[What is being asked]: Retype the tail of the data exactly, starting at the line containing "desarrollo del modulo" and stopping at the last line.

Source data START

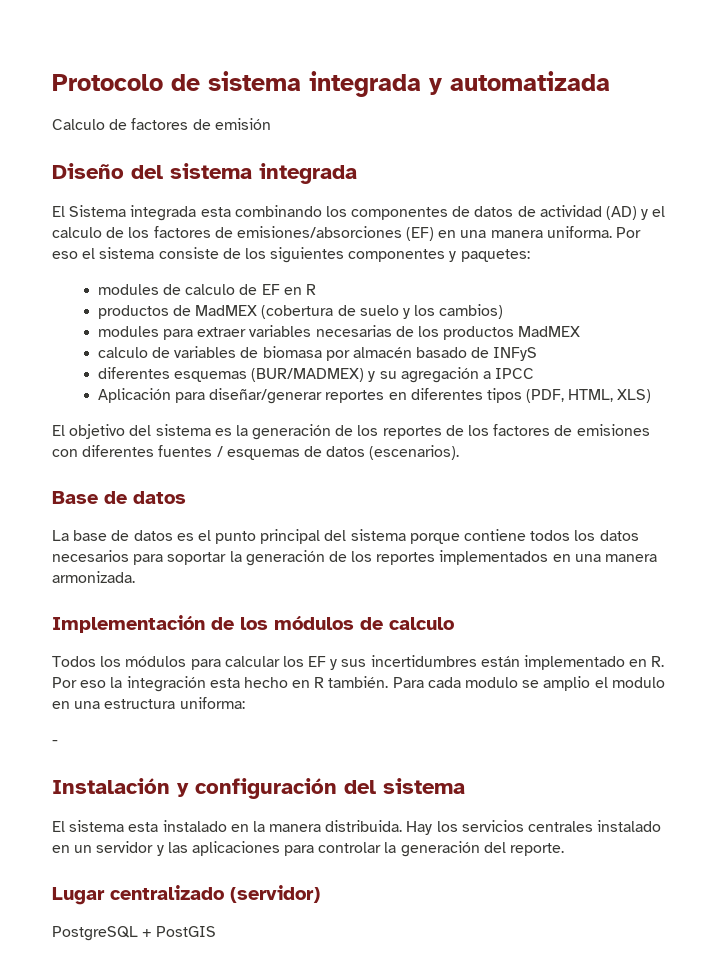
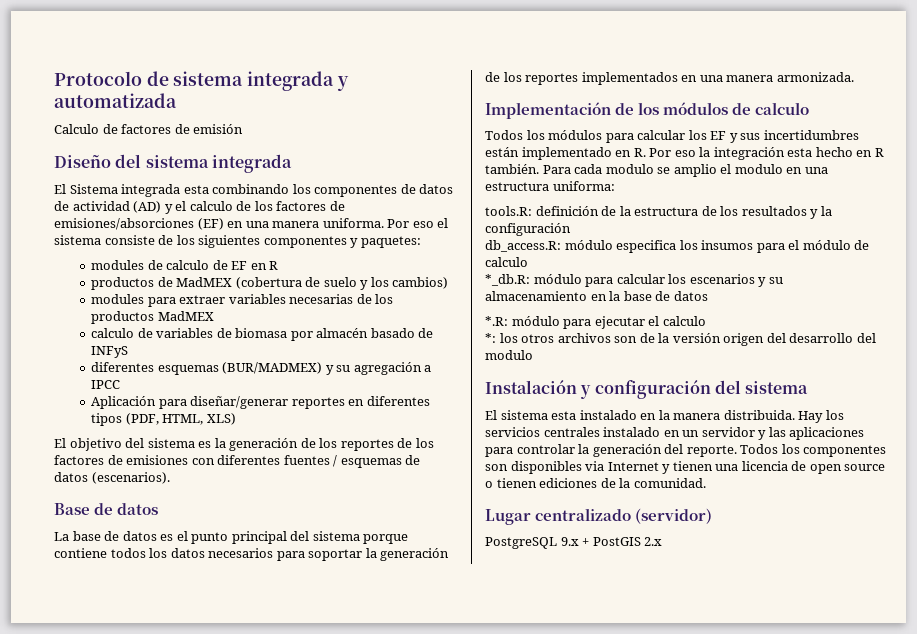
- -
+ tools.R: definición de la estructura de los resultados y la configuración
+ db_access.R: módulo especifica los insumos para el módulo de calculo
+ *_db.R: módulo para calcular los escenarios y su almacenamiento en la base de datos
+ *.R: módulo para ejecutar el calculo
+ *: los otros archivos son de la versión origen del desarrollo del modulo
+ Todos los componentes son disponibles via Internet y tienen una licencia de open source o tienen ediciones de la comunidad.
- PostgreSQL + PostGIS
+ PostgreSQL 9.x + PostGIS 2.x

Source data END

[Answer]:
+ *: los otros archivos son de la versión origen del desarrollo del modulo
+ Todos los componentes son disponibles via Internet y tienen una licencia de open source o tienen ediciones de la comunidad.
- PostgreSQL + PostGIS
+ PostgreSQL 9.x + PostGIS 2.x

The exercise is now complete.